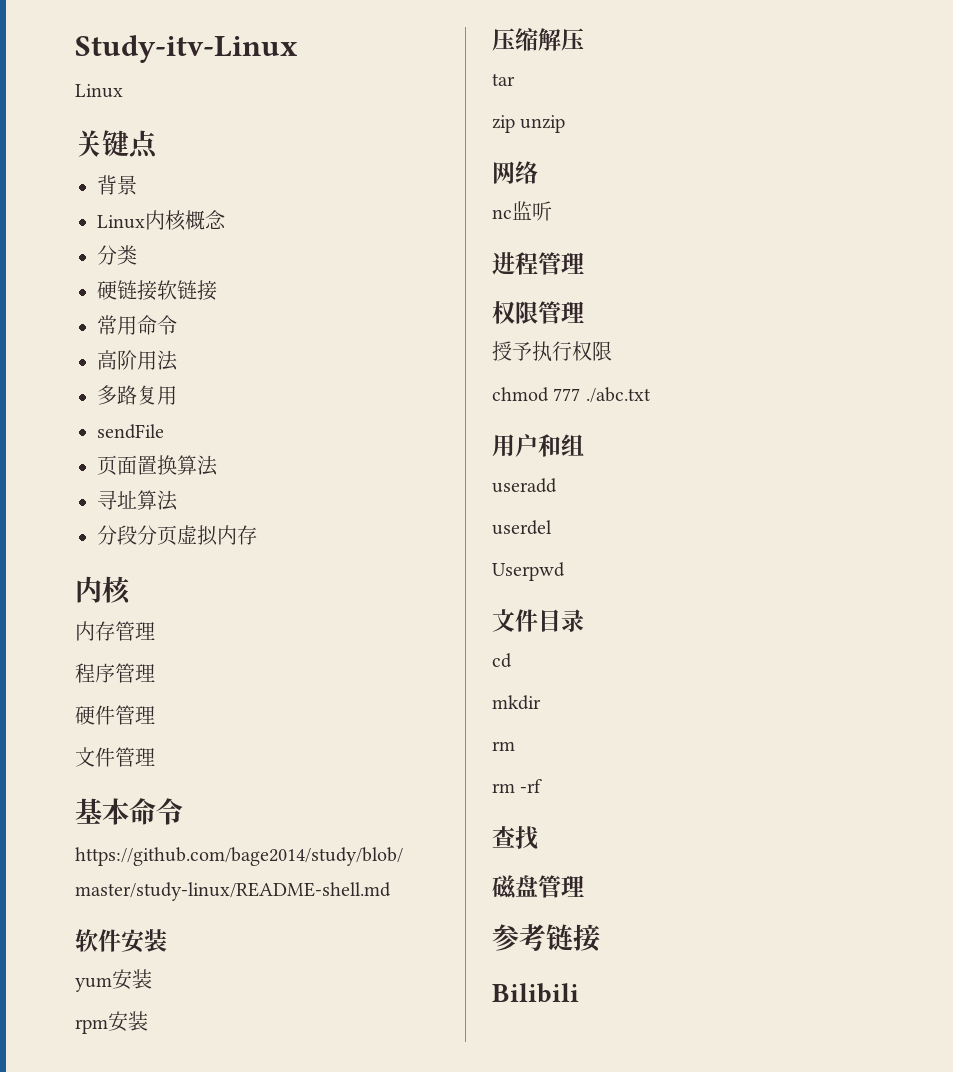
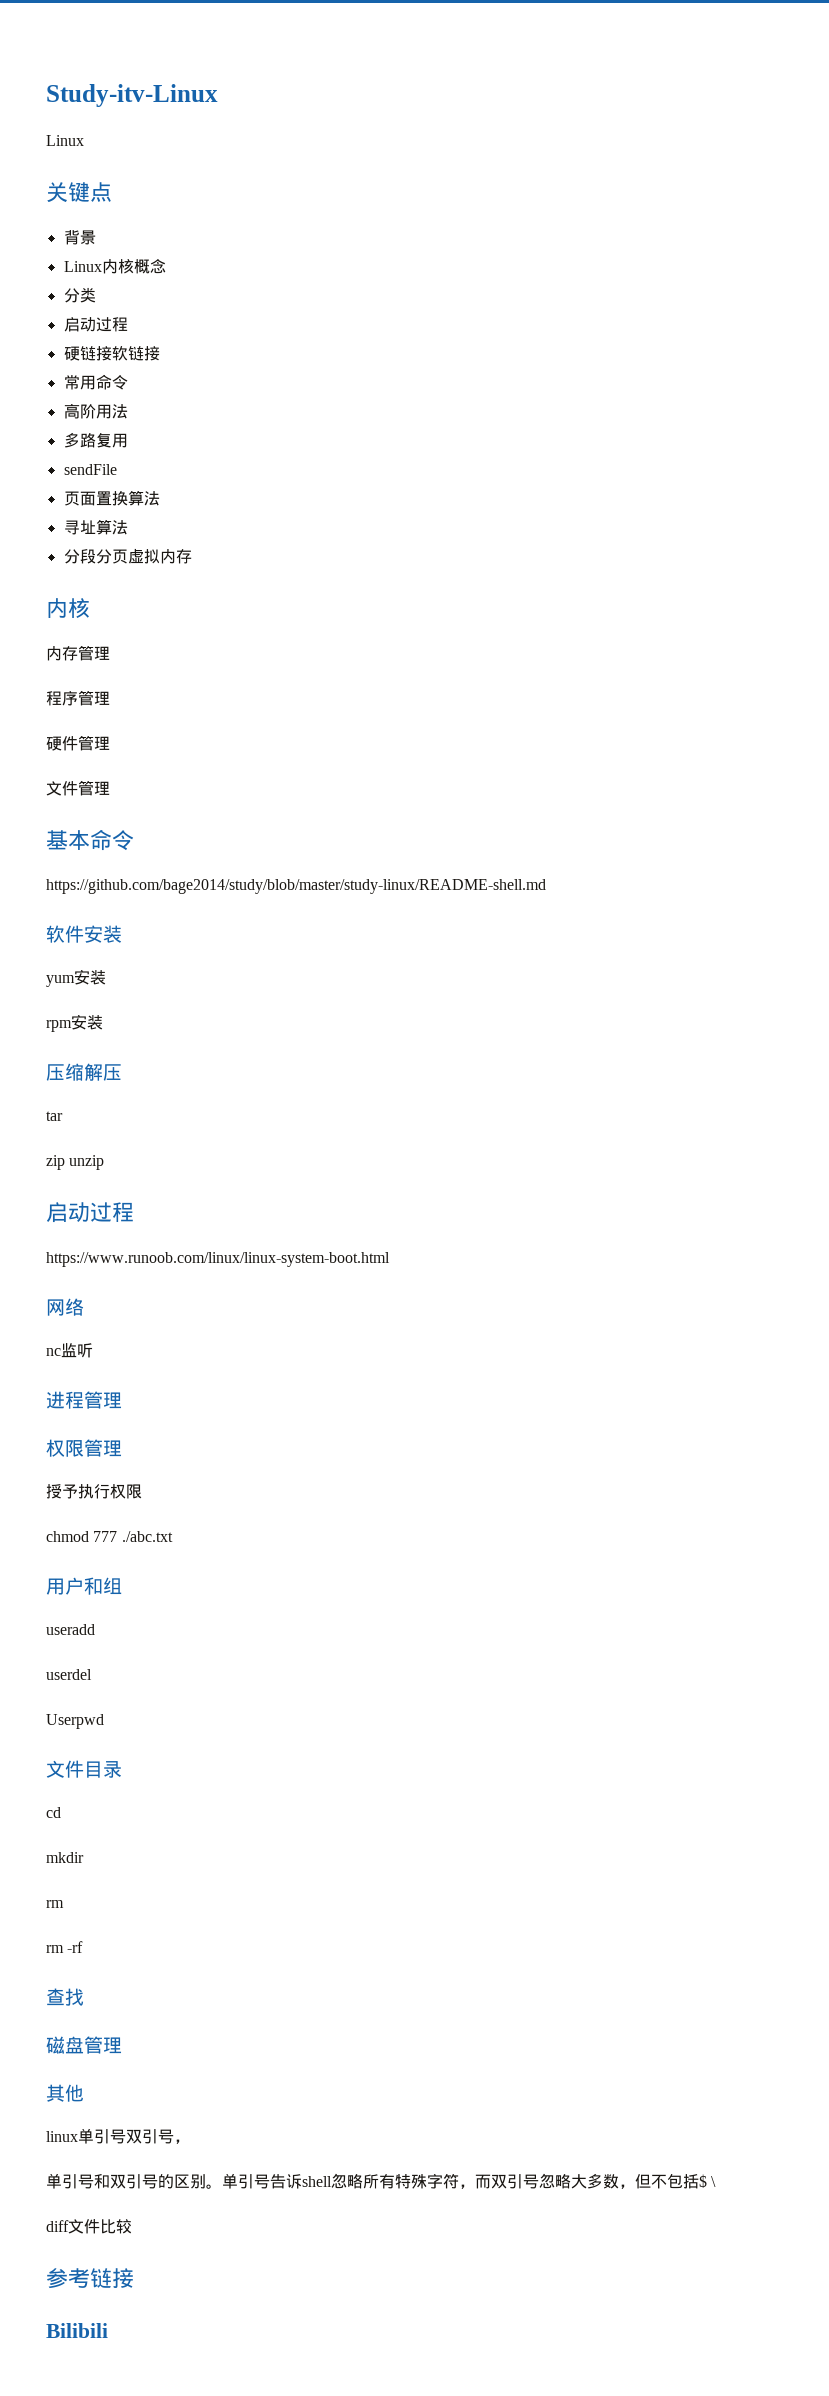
  分类
+ 启动过程
  zip unzip
+ 启动过程
+ https://www.runoob.com/linux/linux-system-boot.html
+ 其他
+ linux单引号双引号，
+ 单引号和双引号的区别。单引号告诉shell忽略所有特殊字符，而双引号忽略大多数，但不包括$ \
+ diff文件比较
───
Give back each line above exactly, with pictures dropped.

  分类
+ 启动过程
  zip unzip
+ 启动过程
+ https://www.runoob.com/linux/linux-system-boot.html
+ 其他
+ linux单引号双引号，
+ 单引号和双引号的区别。单引号告诉shell忽略所有特殊字符，而双引号忽略大多数，但不包括$ \
+ diff文件比较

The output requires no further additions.